Friedrich Merz war erst wenige Stunden zum Kanzlerkandidaten der Union ausgerufen, als er von einem Journalisten im Fernseh-Interview gefragt wurde, was für ihn zentral in der Wirtschaftspolitik sei. Der CDU-Politiker gibt darauf zur Antwort, dass er dafür sorgen wolle, dass das Bürgergeld so geändert werde, dass sich Arbeit wieder lohne.
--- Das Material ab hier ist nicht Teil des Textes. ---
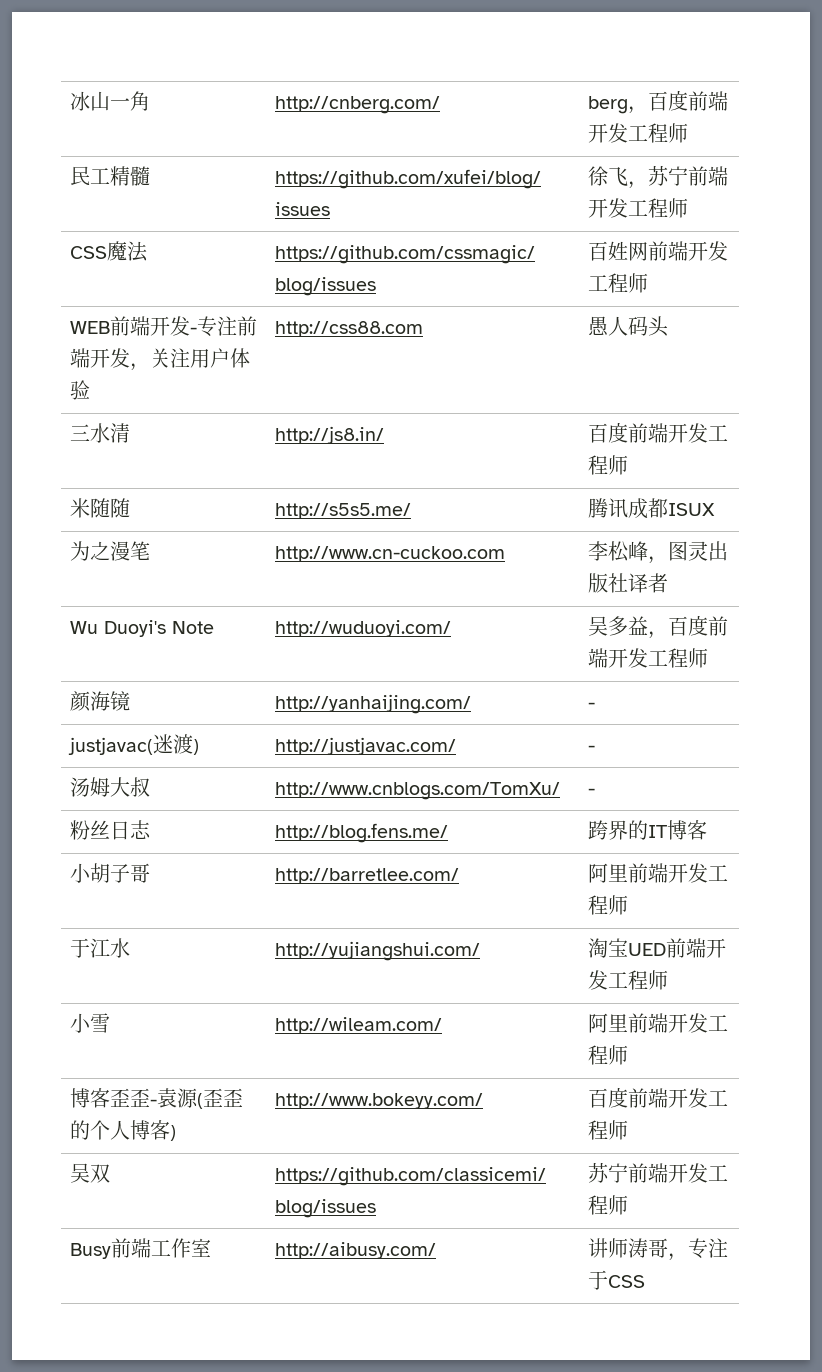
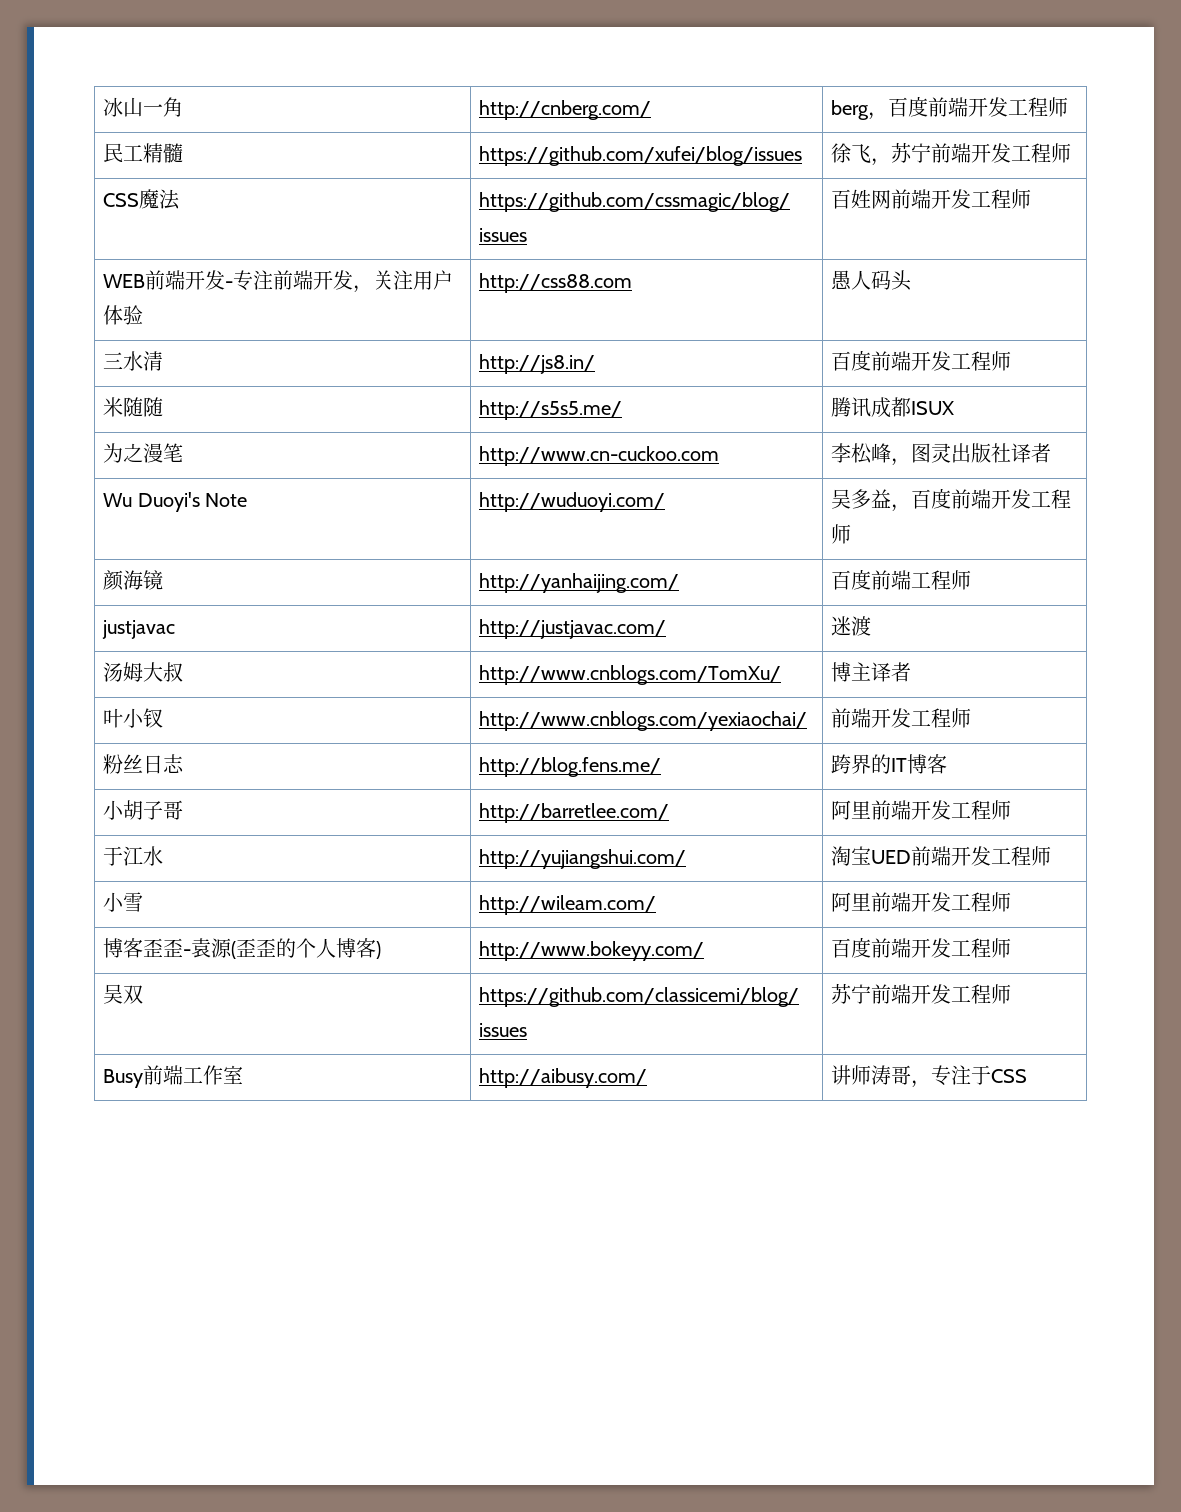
[587,702,595,709] [67,734,199,755] - // justjavac(迷渡) -> [831,569,972,590] [102,620,176,639] 百度前端工程师 // justjavac
[587,745,595,752] - -> [831,616,872,636] 迷渡
[587,788,595,795] - -> [831,662,912,682] [103,708,164,728] [479,711,808,731] [831,708,972,728] 博主译者 // 叶小钗 | http://www.cnblogs.com/yexiaochai/ | 前端开发工程师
Menschen, die einer Arbeit nachgehen müssten, mehr Geld haben, als Menschen, die nicht arbeiten, setzte der Konservative hinzu.
Die Verarmungspolitik der Merz-CDU
Gemeint war damit natürlich keine Erhöhung des Mindestlohns. Merz, der auch die Lebensarbeitszeit verlängern will, verbindet Stimmungsmache gegen Migranten mit einer Kampagne gegen arme Menschen – und das ist kein Zufall.
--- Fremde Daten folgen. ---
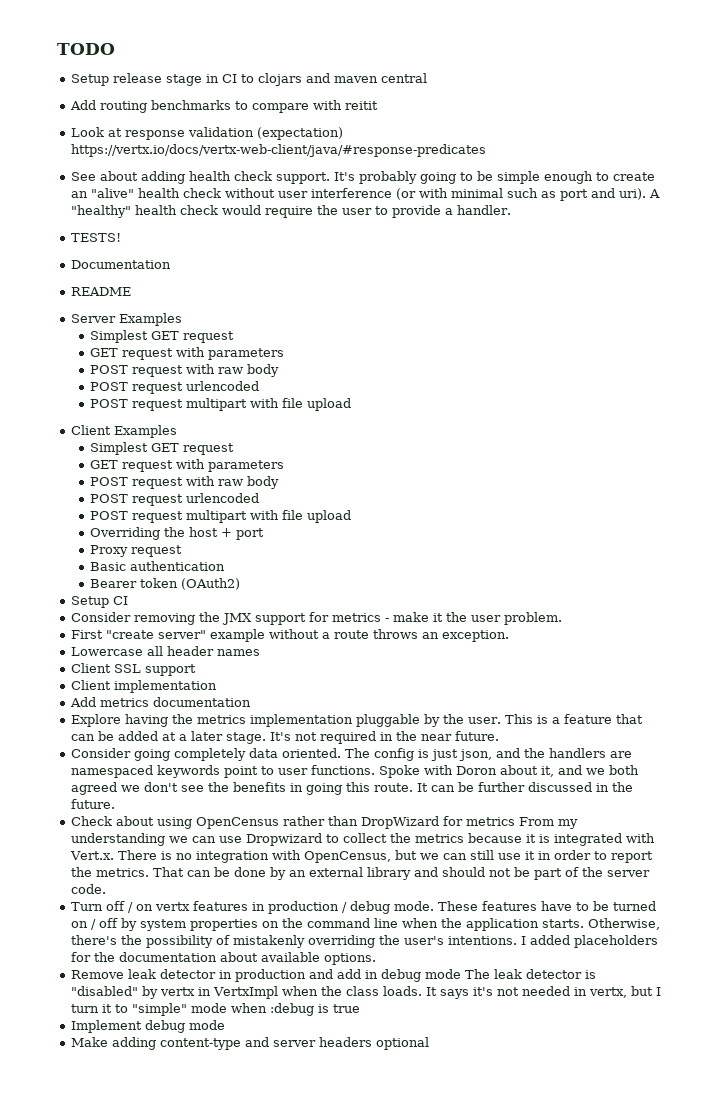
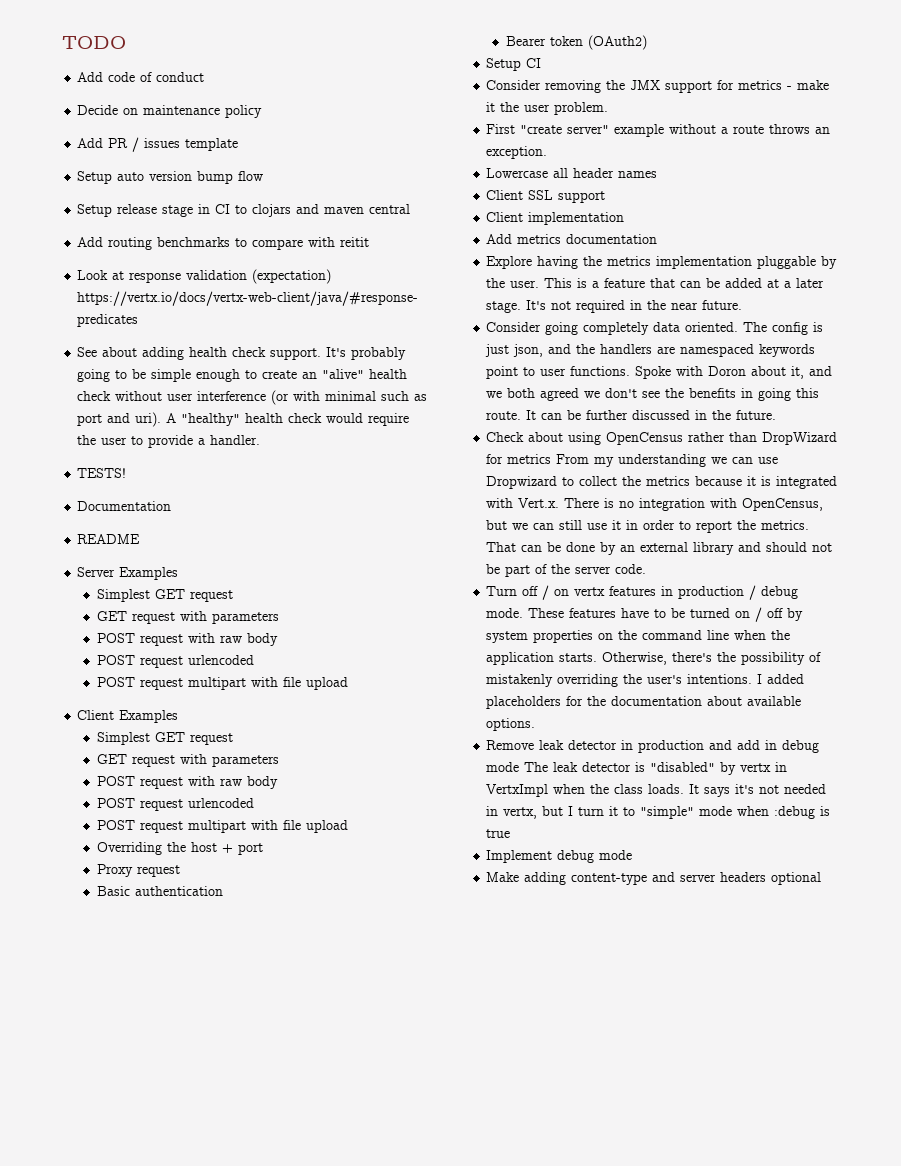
(115, 49) none -> [77,72,205,82] [77,105,263,118] [77,137,239,152] [77,171,264,184] // Add code of conduct // Decide on maintenance policy // Add PR / issues template // Setup auto version bump flow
Er versucht, Menschen gegeneinander aufzuhetzen, um so die Verwertungsbedingungen für das Kapital zu verbessern. So dürften durchaus auch viele Bürgergeld-Bezieher seine Politik der Ausgrenzung von Geflüchteten applaudieren, ohne sich einzugestehen, dass es ihnen überhaupt nicht besser geht, wenn die Grenzen geschlossen sind.
Vielmehr würde es ihnen bei der Kürzung des Bürgergelds sogar schlechter gehen. Schon der frühere SPD-Rechtsaußen Thilo Sarrazin war dafür bekannt, dass er gegen Geflüchtete aus verschiedenen Ländern agierte, aber auch gegen Hartz-IV-Empfänger, denen er riet, sich einen dickeren Pullover in der Wohnung anzuziehen, wenn sie sich die Kosten der Heizung nicht mehr leisten können.
Solche Spaltungstendenzen haben Erfolg, weil sie dem weit verbreiteten falschen Bewusstsein vieler Menschen im Spätkapitalismus entgegenkommen.
Mythen der Sozialpolitik
Es gibt noch immer zu wenig Unterstützung für Bürgergeld-Bezieher und Geflüchtete gleichermaßen. Es gib zu wenige Menschen, die hier die Zusammenhänge herstellen, mit der Konsequenz, dass Geflüchtete und arme Menschen sich verbinden sollten. Zu den Initiativen, die solches fördern, gehört der vom Wirtschafts- und Sozialwissenschaftler Dienst der Hans-Böckler-Stiftung produzierte Blog "Mythen der Sozialpolitik".
Dort beschäftigt sich Jutta Schmitz-Kießler auch mit den Mythen über das Bürgergeld. In der Einleitung heißt es:
Die Diskussion um die Ausgestaltung und Höhe des Bürgergeldes reißt nicht ab. Getrieben wird die Debatte von immer neuen politischen Vorstößen, die bei genauem Hinsehen schnell eine Vielzahl populistischer Thesen, aber wenig Fakten beinhalten. Dennoch werden immer wieder alle Register gezogen, um den Bezug zu denunzieren. Zu verlockend, zu hohe Leistungen, zu lasche Strafen, insgesamt "viel zu teuer".
Jutta Schmitz-Kießler
Merz und viele seiner Parteifreunde schließen sich längst den Versuchen von Rechts und Rechtsaußen an, das Bürgergeld zu stoppen. Es wird sich zeigen, ob ihnen das gelingt, oder ob Merz sowohl als Grenzschließer als auch als Feind des Bürgergelds hinreichend Gegenwind bekommt.